[2026-04-27]#agents #claude-code #ai-engineering

The bug is in the harness, not the model

Two months of 'Claude Code got worse' turned out to be three harness bugs. The model never drifted.

For two months, I hear people saying "Claude Code feels worse this week." Every Monday someone would say it. I half-believed it myself. Then Anthropic published a postmortem that traced the wave of complaints to three harness bugs. None of them touched the model.

The one I keep thinking about: That change was meant to clear stale chain-of-thought from idle sessions. The fix worked. It also kept clearing thinking on every turn for the rest of that session. Walk away for an hour, come back, and every reply afterward started fresh, no memory of the work it had been doing, for as long as you kept the session open. From the outside, it looked exactly like the model getting dumber after lunch.

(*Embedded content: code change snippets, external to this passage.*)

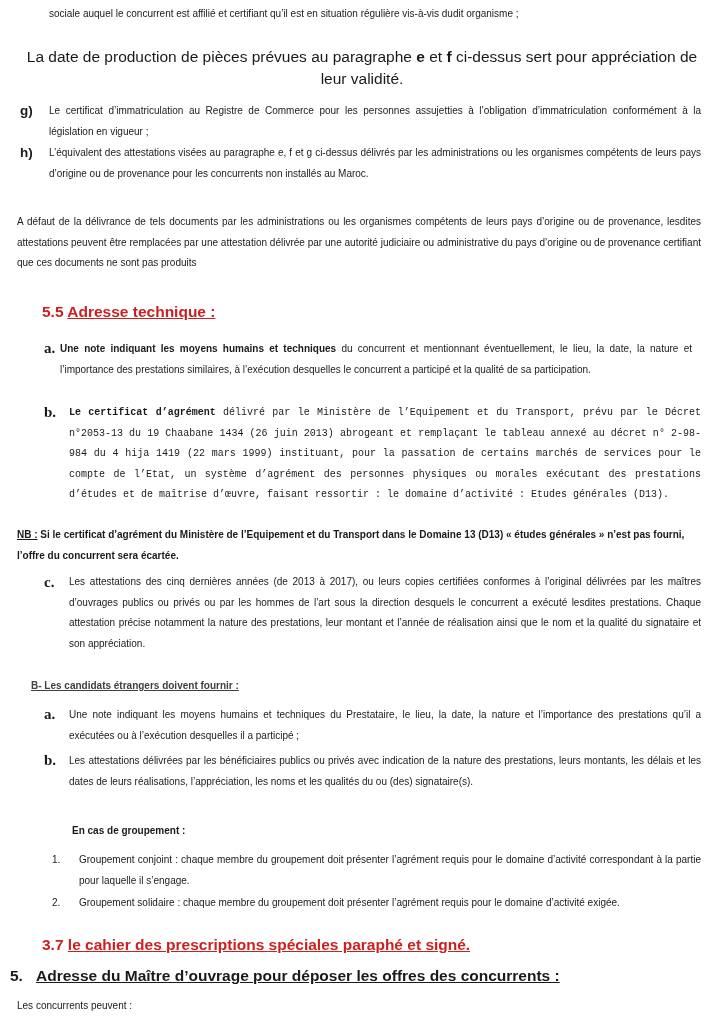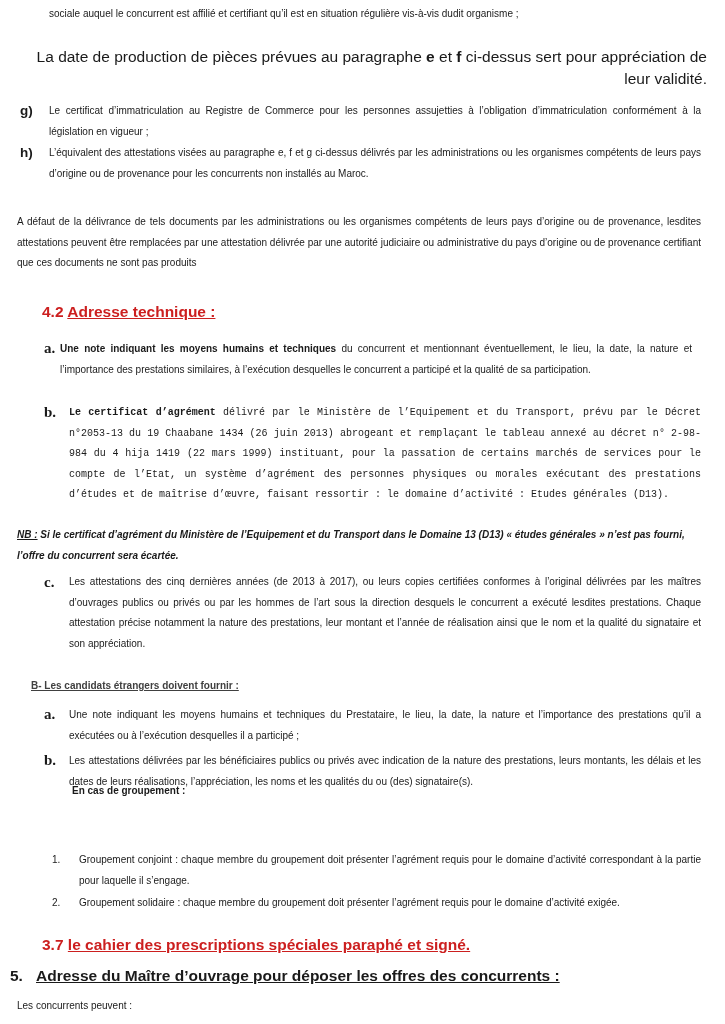"La date de production de" div.blk { text-align: right -> center }
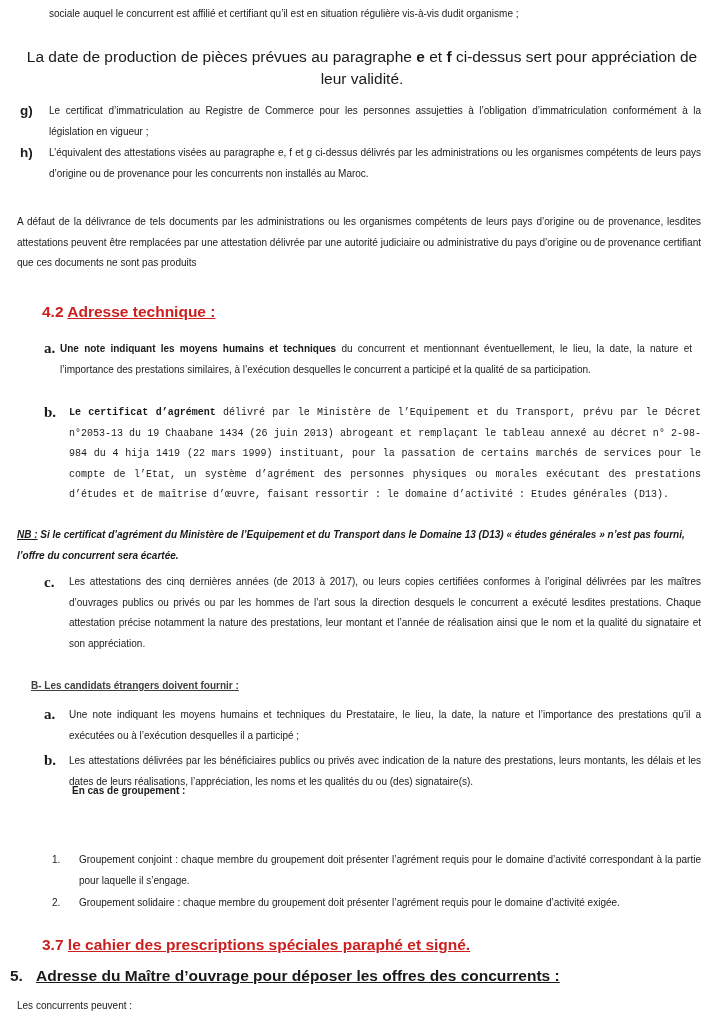"4.2" span { text: 4.2 -> 5.5 }
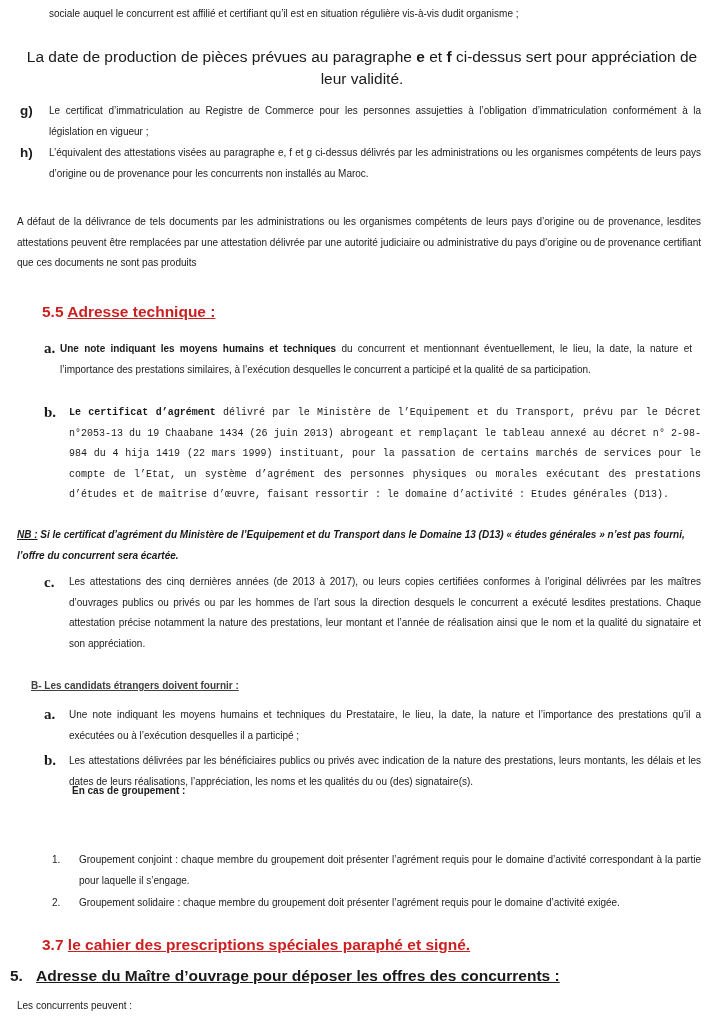"NB : Si le certificat" div.blk { font-style: italic -> none }
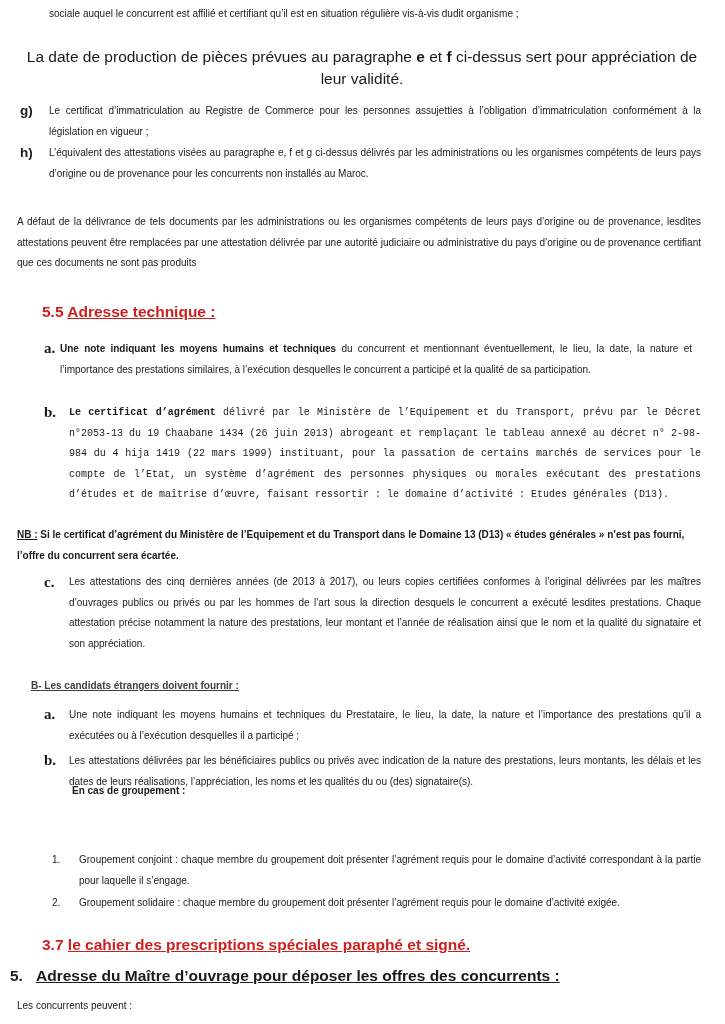"En cas de groupement :" div.blk { top: 781px -> 821px }
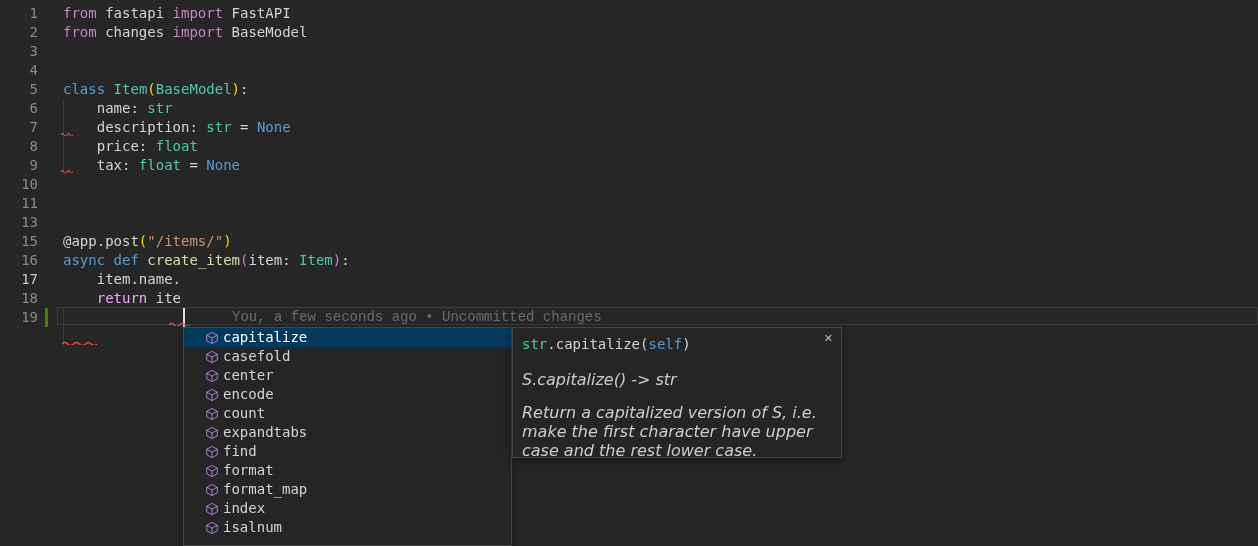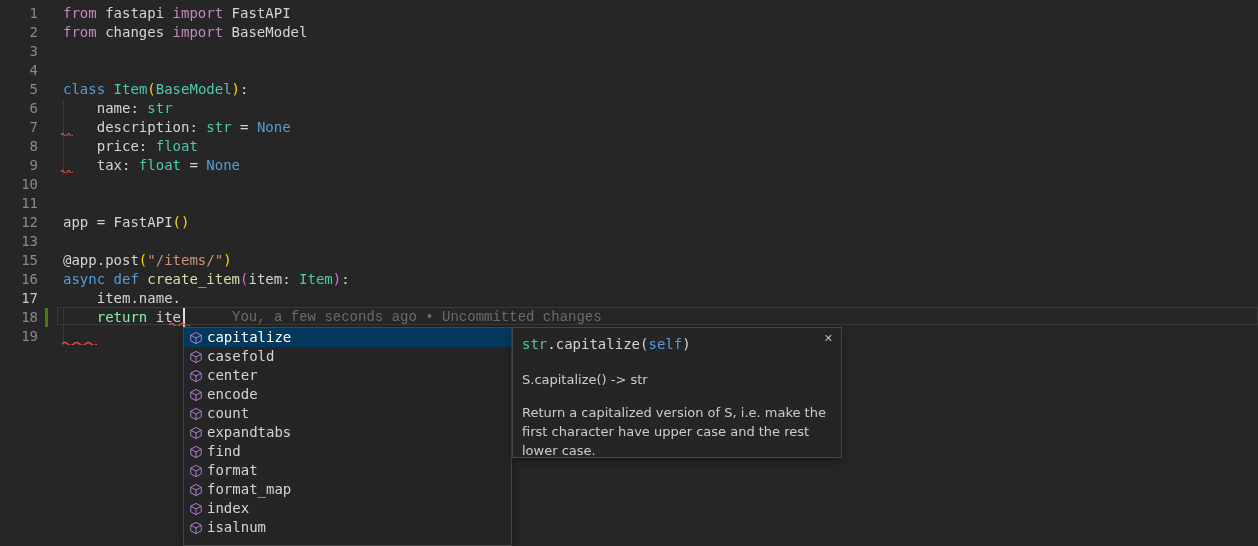"12 app = FastAPI()" div.line { html: <div><span>12</span><span><span>app = FastAPI</span><span>()</span></span></div> -> none }
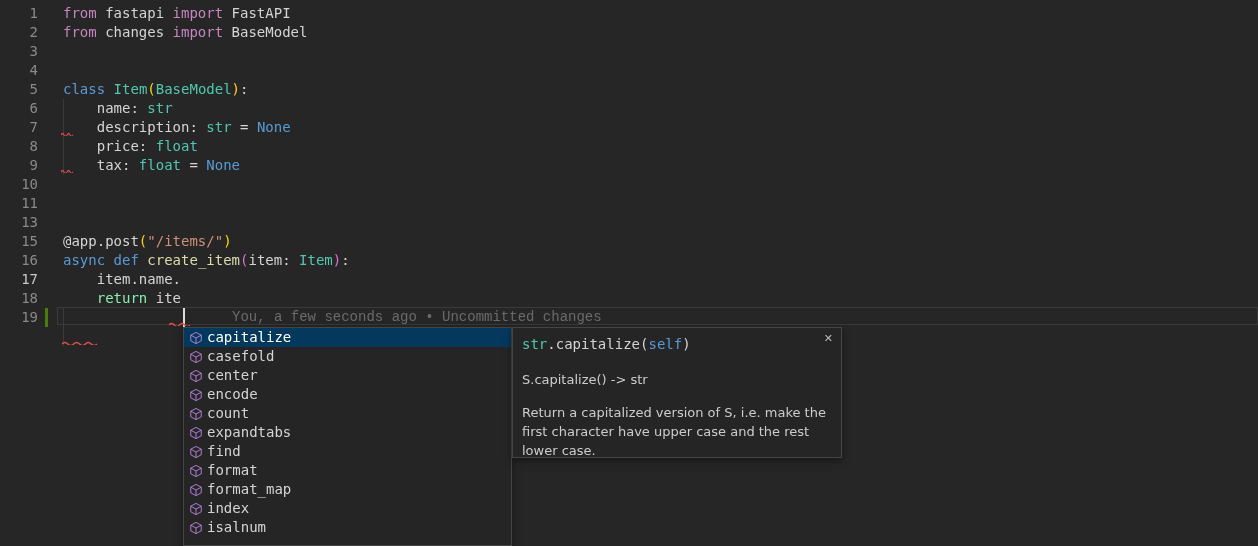"return" span { color: #86efac -> #f0abfc }
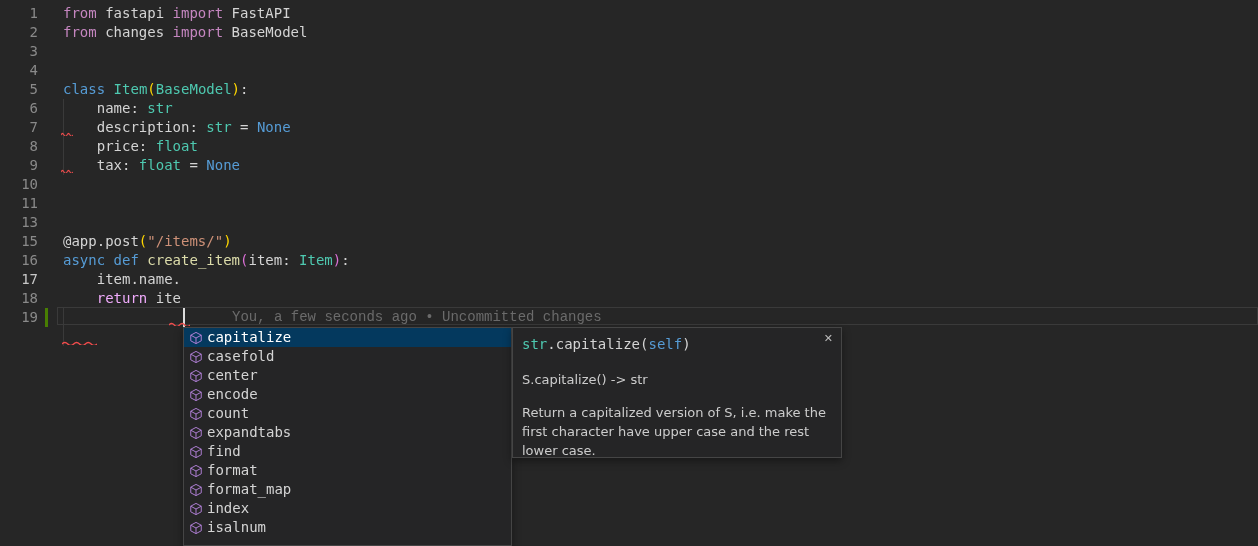"capitalize" .suggest-row { padding-left: 4px -> 20px }
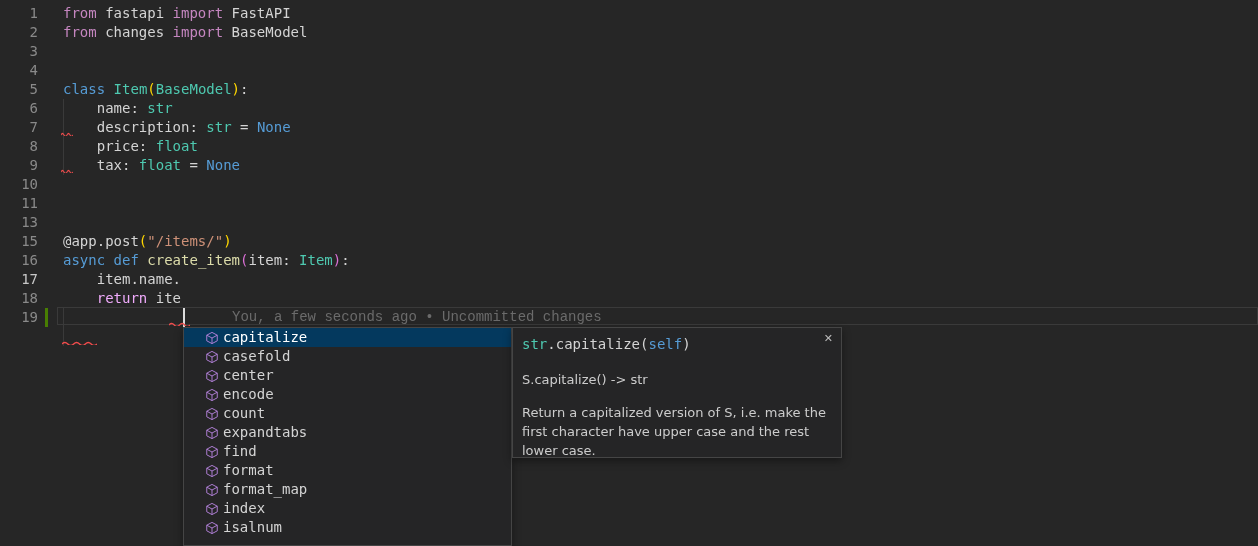"S.capitalize() -> str" .docs-body { font-size: 13px -> 16px; font-style: none -> italic }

The lesson isn't that Anthropic's harness has bugs. Of course it does, it's a state machine sequencing prompts, trimming context, managing rate limits, and recovering from failures, all without the model noticing. The lesson is that "the model got worse" is almost never the right diagnosis when you ship anything agentic. The harness is the thing that drifted. The model is just the easy thing to suspect because it's the part you don't control.

The harness is infrastructure now

I notice this every time I write code that calls an agent. The model is the cheap part. The expensive part is everything around it: the tool router, the context budget, the retry policy, the cancellation semantics, the idempotency keys for tool calls that might fire twice. None of that is glue code anymore. It is the system.

Cloudflare made the same point this week from a completely different runtime. Their writeup of making Rust Workers reliable is about a panic in any wasm-bindgen Worker poisoning the sandbox for the rest of its life, a known sharp edge that took an upstream panic=unwind plus an abort-recovery path to actually fix. Not a Rust bug. Not a wasm bug. A bug in the layer that runs Rust on top of wasm. Same shape as the Claude Code thinking-trim regression: the surrounding state machine got something subtly wrong, and from the outside the engine looked broken.

Treat the LLM as the unreliable component

Murat's writeup of Will Wilson's BugBash'26 keynote flips the frame in the most useful way I've read all month. Wilson, who runs Antithesis, argues the production play isn't to wait for LLMs to become reliable enough to trust. It's to assume they won't be, and to build the harness so that unreliable LLMs are a substrate for reliable software. Treat the model as a fault injector. Make the system around it the part that holds.

That maps cleanly onto the postmortem. If you assume the model can return garbage on any turn, wrong tool name, dropped context, fabricated path, then the bug-prone surface is the deterministic code handling the response. Which is exactly the surface the Anthropic team had to debug for two months.

What I'm changing

A few small things, after this week:

When a session feels off, I check the harness first now, what got rolled out, what changed in context handling, whether retries are silently shortening turns, before I blame the model.
Tool wrappers I write get the same scrutiny as a cron job. Idempotency, timeouts, structured logging on the call boundary. Not "I'll add it later."
I stopped describing my agent code as "glue." It isn't glue. It's the runtime.

The model is the part you can swap. The harness is the part you have to own.